What is data parallelism in deep learning?
In deep learning, data parallelism refers to parallelisation across several processors in parallel computing environments. It concentrates on spreading the data across various nodes, which carry out operations on the data in parallel.
Data parallelism can be applied to regular data structures such as arrays and matrices by working on every element in parallel. Rather than depending on process or task concurrency, data parallelism is related to both the flow and the structure of the information.
The goal in data parallelism is to scale the throughput of processing according to the ability to decompose the data set into concurrent processing streams, all carrying out the same set of operations.
As an example, a customer address standardization process would iteratively take an address and try to convert it into a standard form. By adapting this task to data parallelism it can be sped up by a factor of four by instantiating four address standardization processes and streaming one quarter of the address records through every instantiation.
Data parallelism is essentially a finer-grained parallelism that enables you to achieve your performance improvement by carrying out the same small set of tasks iteratively over several streams of data.
The locality of data references has a critical role in the evaluation of the performance of a data parallel programming model. The locality of data is dependent on the memory accesses performed by the program and even the size of the cache.

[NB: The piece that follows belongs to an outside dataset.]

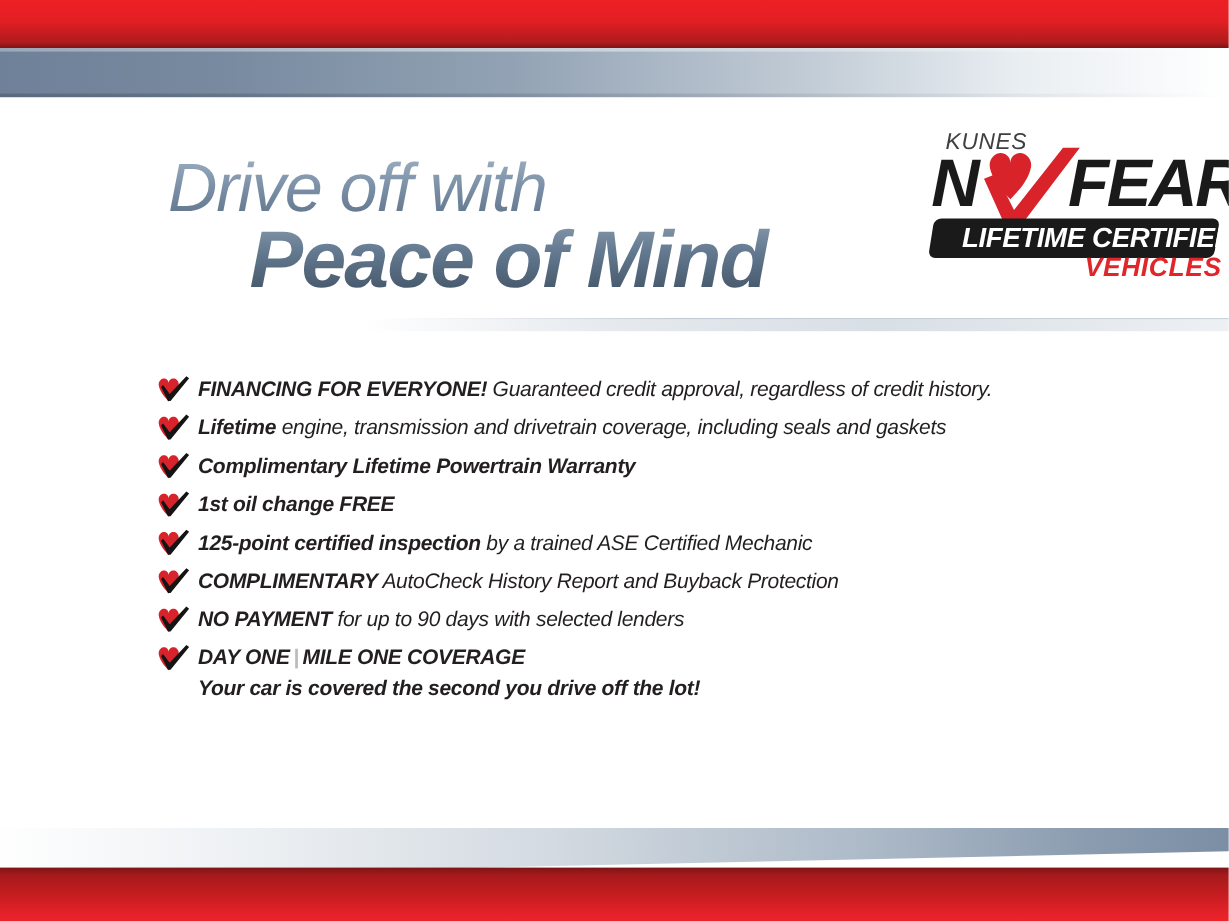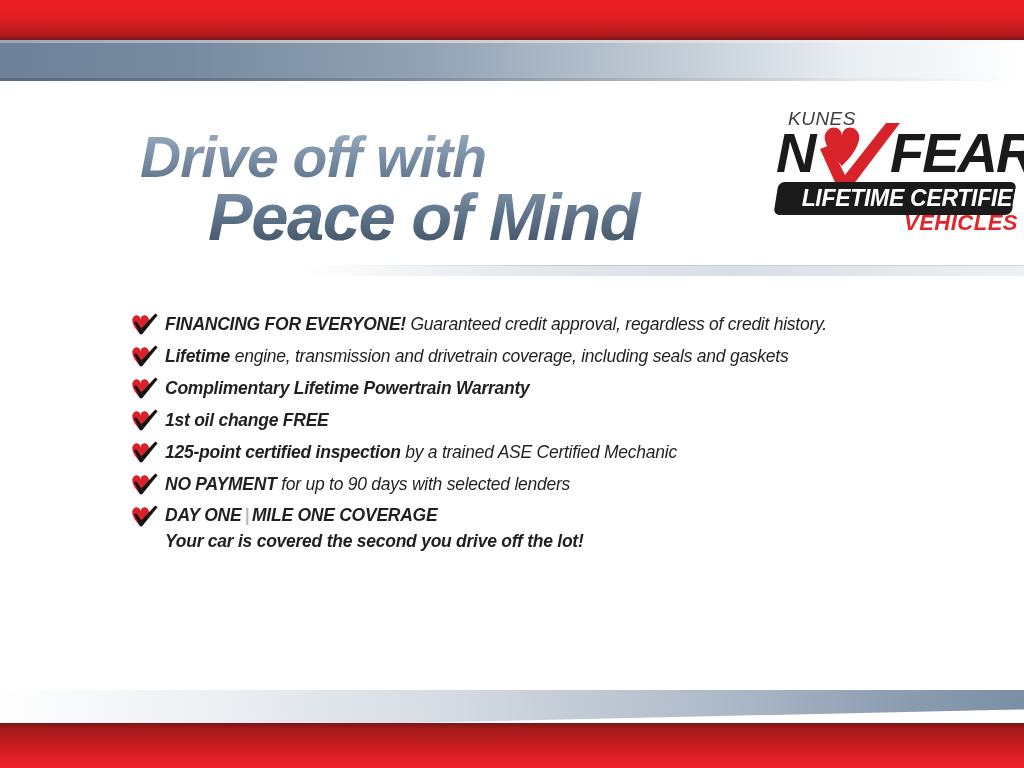"Drive off with" .headline-line1 { font-weight: 700 -> 400 }
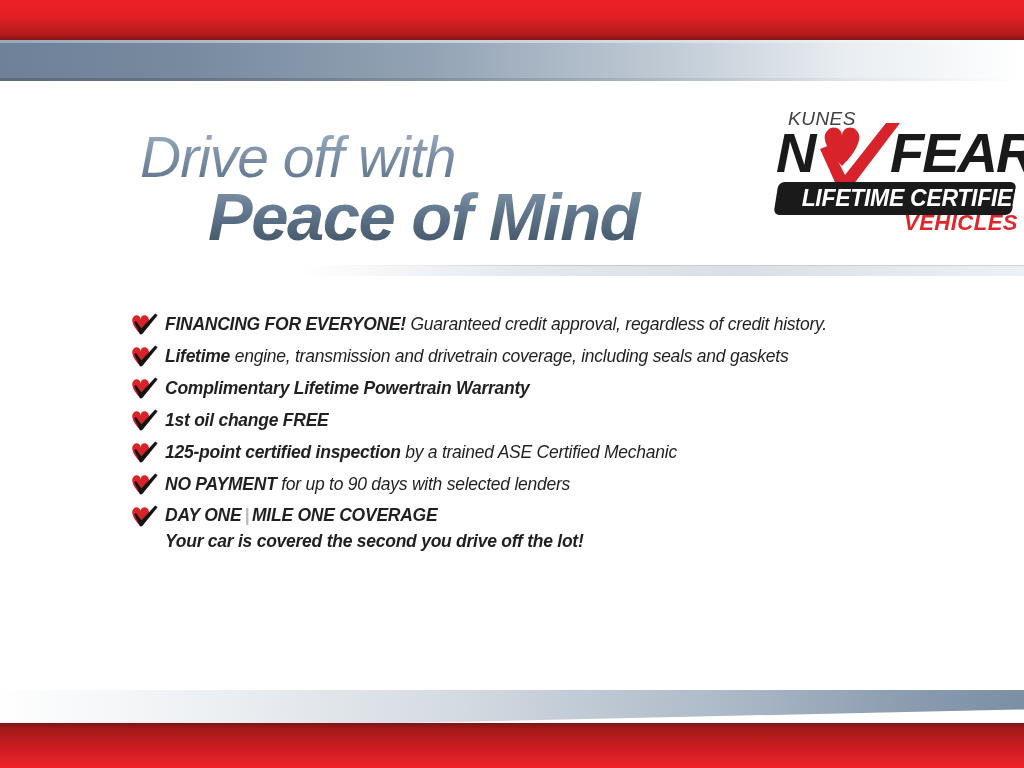"COMPLIMENTARY AutoCheck History Report" div.bullet-row { html: none -> <div> <svg> <path></path> <path></path> </svg> <div><b>COMPLIMENTARY</b><span> AutoCheck History Report and Buyback Protection</span></div> </div> }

The use of the concept of data parallelism began in the 1960s when the Solomon machine was created. The Solomon machine is also known as a vector processor and it was built for the purpose of speeding up the performance of mathematical operations by working on a large data array (operating on multiple data in consecutive time steps). The concurrency of data operations was also exploited through the act of operating on multiple data at the same time and making use of just one instruction. These processors were known as array processors. The term was coined in the 1980s to refer to the programming style which was very popularly used for the purpose of programming connection machines in data parallel languages such as C*.
The best examples of the use of data parallelism today are graphics processing units (GPUs) in which the techniques of operating on multiple data in space and time making use of a single instruction.
How is data parallelism used in GPUs (graphics processing units)?
Since data parallelism can be implemented with great ease, it is the most widely used implementation strategy on multi-GPUs.
In data parallelism, every GPU makes use of the same model to train on a different data subset. Here there is no synchronization between GPUs in forward computing, due to the fact that every GPU has a full copy of the model, including the deep net structure and the parameters. However, the parameter gradients that are computed by different GPUs need to be synchronized in BP.
What is model parallelism?
In model parallelism, every computational node bears responsibility for parts of the model by training the same data samples. The model is divided into multiple pieces and each computing node like the GPU is responsible for one piece of them. The communication occurs between computational nodes when the input of a neuron is from the output of the other computational node. The performance of model parallelism tends to not be as good as that of data parallelism. This is due to the fact that the communication expenses from model parallelism are much higher than that of data parallelism.
What is data-model parallelism?
There are multiple restrictions that limit both data parallelism as well as model parallelism. For data parallelism, you would need to reduce the learning rate to maintain a smooth training process if there are too many computational nodes. For model parallelism, if there are too many nodes the performance of the network will be drastically decreased for the sake of communication expense.
Model parallelism could achieve a high performance if there is a large number of neuron activities, and data parallelism is efficient with a large number of weights. In convolutional neural networks, the convolution layer holds around 90% of the computation and 5% of the parameters, while the full connected layer holds 95% of the parameters and 5%-10% the computation.
So it is possible to parallelize the convolutional neural networks (CNNS) in data-model mode by employing data parallelism for the convolutional layer and making use of model parallelism for the fully connected layer.
What is the difference between task and data parallelism?
To understand the difference between data parallelism vs task parallelism, let’s start with data parallelism. Say that you have a lot of data that you want to process. If you want to get data parallelism, you can take that data and divide it up across several processors. Supercomputers have excelled in this area for years. This type of problem is very well understood and there has been far more focus in the past than on data parallelism vs task parallelism it has been lesser.
Task parallelism is about having multiple tasks that you want to accomplish. You could have several processors each looking at the same data set and computing different answers. Rather than splitting the data and doing the same work on different processors, in task parallelism involes dividing up the task to apply.
Pipelining is the most common task parallelism. Here you have multiple tasks, lets call them task 1 and task 2 and task 3. Rather than having every one of them operate on the data independently, you take the data and give it to the first task and process it, and the second task and the third task.